Next day, Ash Wednesday 
is the first day of Lent's never-changing season of suffering.

"The Gregorian Calendar
," L. A. Norma explains to a bewildered tourist sharing our pedicab, 
"what with Easter changing with the moon, is none too accurate!  

"For instance, in the secular world you have leap year!" 


😇😇

Easter Sunday, at the end of the Forty days, marks Lent's end, and also welcomes Spring.
  A holiday 'borrowed' by the marauding legions of Rome.  Borrowed from religions they happened upon that had been beating their own drums long before Christianity went on the road.  

Spring/Easter may be the oldest human celebration calculated (or miscalculated) into Canon Law, with those aforementioned instruments created out of faith in suffering and suspicion of pleasure.

Beansprout
 
Suffering is not to be monkeyed with in these theological calculations. Carnival's pleasures, however, are reducible, by God (or His agent's with their inaccurate stopwatches).

Lenten fasting knits Carnival's raveled sleeve and prepares us for Spring's rebirth.  Like the bean sprout and the jazz man say:

"Blow the roof off the sucker"

𝅘𝅥𝅮🎷🎜🎝🎺𝅘𝅥𝅯

🎵

It has been a good Lent so far this year, with sunny mornings and a warm place in the kitchen to read Internet newspapers and sip coffee. As dark clouds gather round the sun, blown in on Trumped-up winds.

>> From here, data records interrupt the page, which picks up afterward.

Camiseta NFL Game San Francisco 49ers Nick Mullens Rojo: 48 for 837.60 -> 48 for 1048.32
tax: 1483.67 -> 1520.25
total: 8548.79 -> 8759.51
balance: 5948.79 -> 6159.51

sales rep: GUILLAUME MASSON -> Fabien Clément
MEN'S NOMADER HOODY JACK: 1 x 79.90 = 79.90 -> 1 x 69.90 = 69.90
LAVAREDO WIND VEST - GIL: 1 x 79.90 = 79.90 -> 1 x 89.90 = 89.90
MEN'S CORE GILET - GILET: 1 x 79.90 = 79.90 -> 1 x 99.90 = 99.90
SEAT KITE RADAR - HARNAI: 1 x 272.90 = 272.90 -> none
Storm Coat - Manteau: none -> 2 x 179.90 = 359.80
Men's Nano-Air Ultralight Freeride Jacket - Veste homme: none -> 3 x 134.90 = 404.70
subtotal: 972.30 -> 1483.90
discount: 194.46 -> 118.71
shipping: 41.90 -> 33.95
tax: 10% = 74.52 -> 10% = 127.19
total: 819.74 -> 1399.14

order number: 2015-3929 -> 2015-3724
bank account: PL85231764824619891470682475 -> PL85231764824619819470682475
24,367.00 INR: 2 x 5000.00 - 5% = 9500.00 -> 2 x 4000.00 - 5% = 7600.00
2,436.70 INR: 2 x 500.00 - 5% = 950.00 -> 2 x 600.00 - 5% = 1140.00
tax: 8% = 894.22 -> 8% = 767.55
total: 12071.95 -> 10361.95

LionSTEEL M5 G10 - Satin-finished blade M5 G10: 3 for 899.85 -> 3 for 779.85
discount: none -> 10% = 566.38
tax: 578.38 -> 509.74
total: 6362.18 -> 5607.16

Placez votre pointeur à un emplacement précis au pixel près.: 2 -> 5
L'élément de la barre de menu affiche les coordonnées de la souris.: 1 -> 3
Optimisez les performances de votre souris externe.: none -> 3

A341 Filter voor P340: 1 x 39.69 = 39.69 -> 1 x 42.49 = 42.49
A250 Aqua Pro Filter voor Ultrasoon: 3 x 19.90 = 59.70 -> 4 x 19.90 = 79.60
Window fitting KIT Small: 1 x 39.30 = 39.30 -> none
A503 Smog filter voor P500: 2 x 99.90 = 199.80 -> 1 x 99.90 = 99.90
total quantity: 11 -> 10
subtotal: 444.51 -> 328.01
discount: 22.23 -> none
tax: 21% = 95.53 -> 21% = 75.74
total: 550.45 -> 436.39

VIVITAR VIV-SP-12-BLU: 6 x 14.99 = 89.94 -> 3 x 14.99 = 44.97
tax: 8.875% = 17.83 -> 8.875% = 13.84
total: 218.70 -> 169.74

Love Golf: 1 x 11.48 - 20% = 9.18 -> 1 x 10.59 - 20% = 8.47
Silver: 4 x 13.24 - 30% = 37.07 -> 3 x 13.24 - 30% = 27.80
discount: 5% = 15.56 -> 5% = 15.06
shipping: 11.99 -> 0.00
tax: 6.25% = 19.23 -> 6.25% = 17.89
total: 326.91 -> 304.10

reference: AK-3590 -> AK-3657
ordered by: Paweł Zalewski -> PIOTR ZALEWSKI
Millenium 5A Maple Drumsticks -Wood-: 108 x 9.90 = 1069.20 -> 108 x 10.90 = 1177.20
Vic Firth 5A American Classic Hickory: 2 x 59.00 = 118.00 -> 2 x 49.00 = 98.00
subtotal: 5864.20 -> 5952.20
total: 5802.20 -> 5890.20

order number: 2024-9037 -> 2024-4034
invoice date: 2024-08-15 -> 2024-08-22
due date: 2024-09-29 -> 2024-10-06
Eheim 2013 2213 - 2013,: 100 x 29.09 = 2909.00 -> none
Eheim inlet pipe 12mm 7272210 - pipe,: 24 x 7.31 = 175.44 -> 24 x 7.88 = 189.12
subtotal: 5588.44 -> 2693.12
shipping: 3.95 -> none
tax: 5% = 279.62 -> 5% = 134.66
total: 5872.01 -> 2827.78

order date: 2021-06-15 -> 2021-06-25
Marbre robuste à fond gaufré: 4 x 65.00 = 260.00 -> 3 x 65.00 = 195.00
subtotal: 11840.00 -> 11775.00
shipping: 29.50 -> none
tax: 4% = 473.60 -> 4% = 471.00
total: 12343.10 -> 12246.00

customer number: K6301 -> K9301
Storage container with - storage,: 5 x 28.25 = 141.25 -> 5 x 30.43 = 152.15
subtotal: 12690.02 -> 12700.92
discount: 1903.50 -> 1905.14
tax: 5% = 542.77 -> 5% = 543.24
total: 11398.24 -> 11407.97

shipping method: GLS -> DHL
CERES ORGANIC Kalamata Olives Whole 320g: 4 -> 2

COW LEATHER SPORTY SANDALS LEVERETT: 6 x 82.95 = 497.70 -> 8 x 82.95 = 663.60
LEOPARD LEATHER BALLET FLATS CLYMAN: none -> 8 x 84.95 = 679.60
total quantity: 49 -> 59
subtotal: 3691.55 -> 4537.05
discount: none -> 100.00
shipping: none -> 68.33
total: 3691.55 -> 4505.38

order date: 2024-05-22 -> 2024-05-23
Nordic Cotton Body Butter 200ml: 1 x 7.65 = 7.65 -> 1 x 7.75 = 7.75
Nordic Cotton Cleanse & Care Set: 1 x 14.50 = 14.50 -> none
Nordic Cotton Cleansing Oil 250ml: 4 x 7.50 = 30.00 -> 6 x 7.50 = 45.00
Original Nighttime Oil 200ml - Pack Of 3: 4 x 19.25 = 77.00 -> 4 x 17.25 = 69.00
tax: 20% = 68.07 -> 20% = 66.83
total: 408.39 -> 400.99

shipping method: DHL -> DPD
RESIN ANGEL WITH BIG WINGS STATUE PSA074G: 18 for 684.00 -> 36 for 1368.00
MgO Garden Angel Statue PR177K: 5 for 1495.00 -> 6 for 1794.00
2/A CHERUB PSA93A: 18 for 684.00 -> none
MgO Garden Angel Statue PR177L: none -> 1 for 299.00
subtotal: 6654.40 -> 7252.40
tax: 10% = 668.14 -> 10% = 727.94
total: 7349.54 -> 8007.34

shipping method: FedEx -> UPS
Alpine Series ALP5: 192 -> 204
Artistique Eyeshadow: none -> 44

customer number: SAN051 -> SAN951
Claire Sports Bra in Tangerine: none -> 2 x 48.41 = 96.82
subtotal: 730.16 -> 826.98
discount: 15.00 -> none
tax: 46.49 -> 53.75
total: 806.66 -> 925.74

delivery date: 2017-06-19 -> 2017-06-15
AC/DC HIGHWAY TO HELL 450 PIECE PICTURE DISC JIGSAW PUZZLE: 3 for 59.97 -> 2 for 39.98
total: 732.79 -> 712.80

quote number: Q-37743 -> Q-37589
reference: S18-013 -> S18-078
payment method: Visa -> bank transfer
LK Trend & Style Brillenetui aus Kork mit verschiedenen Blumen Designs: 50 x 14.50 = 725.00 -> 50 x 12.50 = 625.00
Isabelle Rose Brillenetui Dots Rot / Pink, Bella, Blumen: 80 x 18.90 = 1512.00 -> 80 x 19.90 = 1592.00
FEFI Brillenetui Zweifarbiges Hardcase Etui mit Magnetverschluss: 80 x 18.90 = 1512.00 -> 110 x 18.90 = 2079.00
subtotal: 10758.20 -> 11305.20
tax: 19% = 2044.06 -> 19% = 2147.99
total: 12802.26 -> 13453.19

Photo credit:  Eric Douglas

The live oaks outside our dormer windows are a soft young green. Live oaks don't dump their leaves till Spring's new buds arrive (as followers of JFK conspiracies will readily tell you). Then they change from old dark green to young soft green almost overnight. 


Today, soft-green rules coastal Louisiana and we old alligators lie on the banks in whatever sun we can find, dreaming of Easter baskets and Spring.
💥
🐊🐊🐊
🐊

(A lesser version of this story first appeared in 2004)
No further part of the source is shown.